Así resultó vano el acuerdo del Consejo de Ministros de 28 de febrero de 1879 que, consta en el acta reproducida a continuación:

"Reunido el Consejo de Ministros bajo la Presidencia del Jefe de Estado, manifestó el Ministro de RR.EE. y Presidente del Consejo el estado de la cuestión chileno-boliviana y los temores a que ella daba derecho a averiguar. Dio lectura a un telegrama recibido de Valparaíso que ha hecho desaparecer toda duda sobre el verdadero carácter de la ocupación de Antofagasta por tropas chilenas y dos blindados de la misma nacionalidad a título de reivindicación; leyó igualmente toda la correspondencia relativa a este asunto recibida en el Ministerio; agregó que la falta de un ultimátum, por parte del Gobierno chileno, la omisión de declaración de guerra y la ignorancia oficial en que estaba el Gobierno peruano de tales sucesos, envolvía un serio peligro y que, en consecuencia, creía necesario que el Consejo de Ministros, en previsión de toda emergencia, dictase las disposiciones convenientes en la hora actual. Tomado en seria consideración este asunto, acordó el Consejo que se autorizara, por telegrama al segundo Vice-Presidente de la República que se hallaba en Europa, Don José Francisco Canevaro, para que de acuerdo con los Comisionados Fiscales señores don José Araníbar y don Emilio Althaus, y los agentes diplomáticos del Perú en Europa procediesen inmediatamente a comprar uno o dos blindados de guerra superiores o iguales a los chilenos, cueste lo que cueste y buscando fondos de cualquier modo, que se pidiera al mismo señor Canevaro 12 torpedos "Whitteadg" y cuatro condestables de primera clase que debía remitirse sin perdida de tiempo por el itsmo de Panamá". (Actas de Consejos de Ministros, 1879).
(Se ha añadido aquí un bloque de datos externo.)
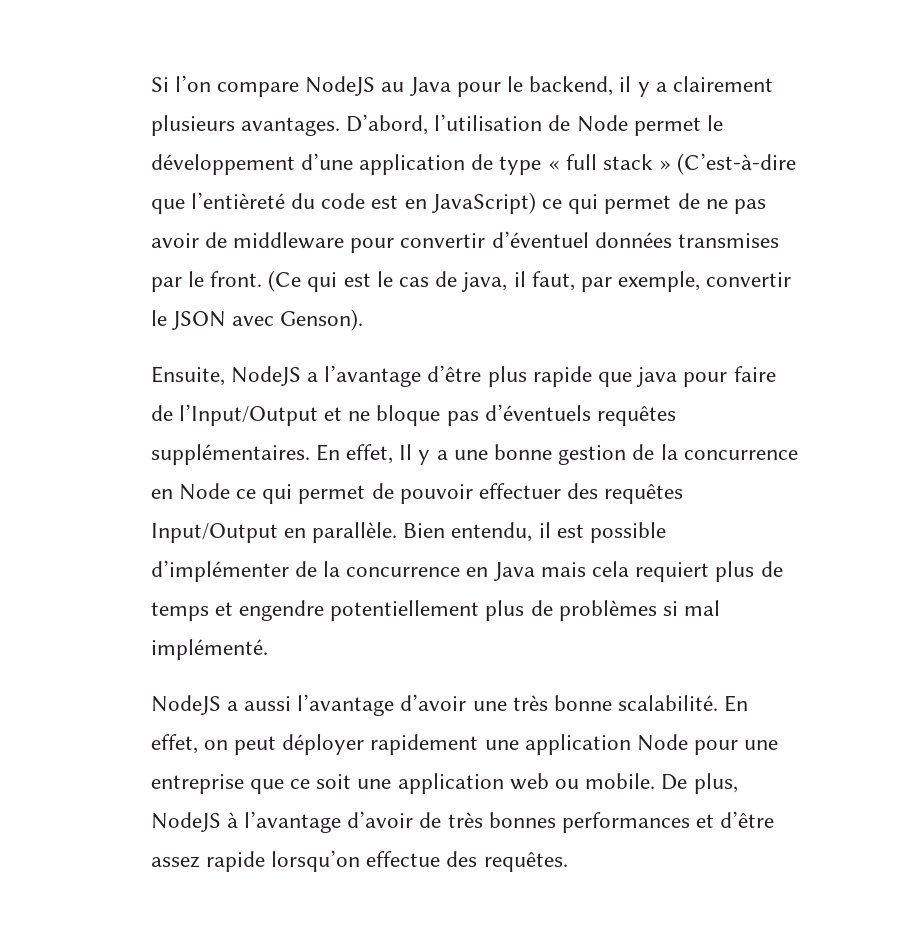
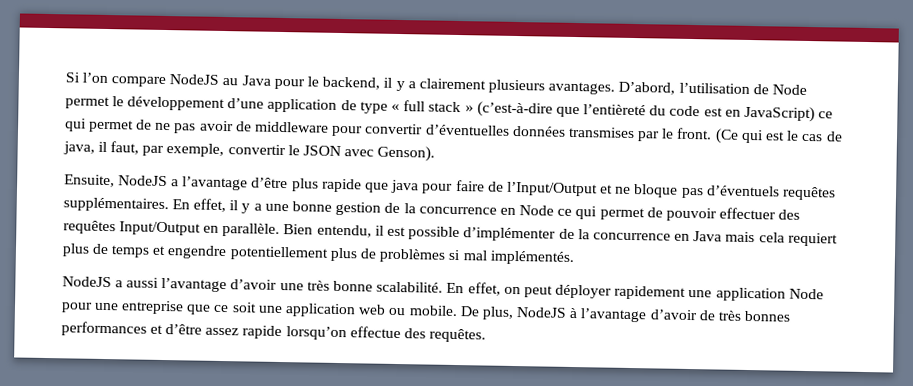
- D’abord, l’utilisation de Node permet le développement d’une application de type « full stack » (C’est-à-dire que l’entièreté du code est en JavaScript) ce qui permet de ne pas avoir de middleware pour convertir d’éventuel données transmises par le front.
+ D’abord, l’utilisation de Node permet le développement d’une application de type « full stack » (c’est-à-dire que l’entièreté du code est en JavaScript) ce qui permet de ne pas avoir de middleware pour convertir d’éventuelles données transmises par le front.
- En effet, Il y a une bonne gestion de la concurrence en Node ce qui permet de pouvoir effectuer des requêtes Input/Output en parallèle.
+ En effet, il y a une bonne gestion de la concurrence en Node ce qui permet de pouvoir effectuer des requêtes Input/Output en parallèle.
- Bien entendu, il est possible d’implémenter de la concurrence en Java mais cela requiert plus de temps et engendre potentiellement plus de problèmes si mal implémenté.
+ Bien entendu, il est possible d’implémenter de la concurrence en Java mais cela requiert plus de temps et engendre potentiellement plus de problèmes si mal implémentés.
Fue esta la primera de las múltiples tentativas para el reforzamiento de la escuadra entre 1879 y 1880, asunto no definitivamente esclarecido que escapa a los límites del presente trabajo y que encontró el insalvable obstáculo de que la deuda externa peruana no había sido pagada. En 1864, en cambio, frente al conflicto con España, bajo una mejor situación económica, resultó posible adquirir cuatro naves de guerra.

La Peruvian Guano Co. no sólo impidió decisivamente en varias oportunidades los esfuerzos para armar al Perú en 1879, sino se negó a cumplir las órdenes o sugerencias del gobierno de Lima en octubre y noviembre de dicho año. Por otra parte, cuando los señores Francisco Rosas y J.M. de Goyeneche llegaron a las bases para un contrato con la Sociedad General de Crédito Industrial, que representaba a la sección francesa del comité internacional de tenedores de bonos peruanos (7 de enero de 1880), protestaron Dreyfus y la Peruvian; y el dictador Piérola anuló este arreglo para suscribir, equivocadamente, unos laudos en exceso favorables a dicha casa. Ella, sin embargo, quedó impotente ya que la Peruvian se negó a la entrega de su "stock" y conservó para sí todos los guanos. Además, Dreyfus no tuvo la fuerza necesaria para enfrentarse a sus rivales, principalmente a la Sociedad General Industrial y a los tenedores británicos de bonos. El Crédito Industrial estuvo apoyado fervorosamente por peruanos enemigos de Piérola.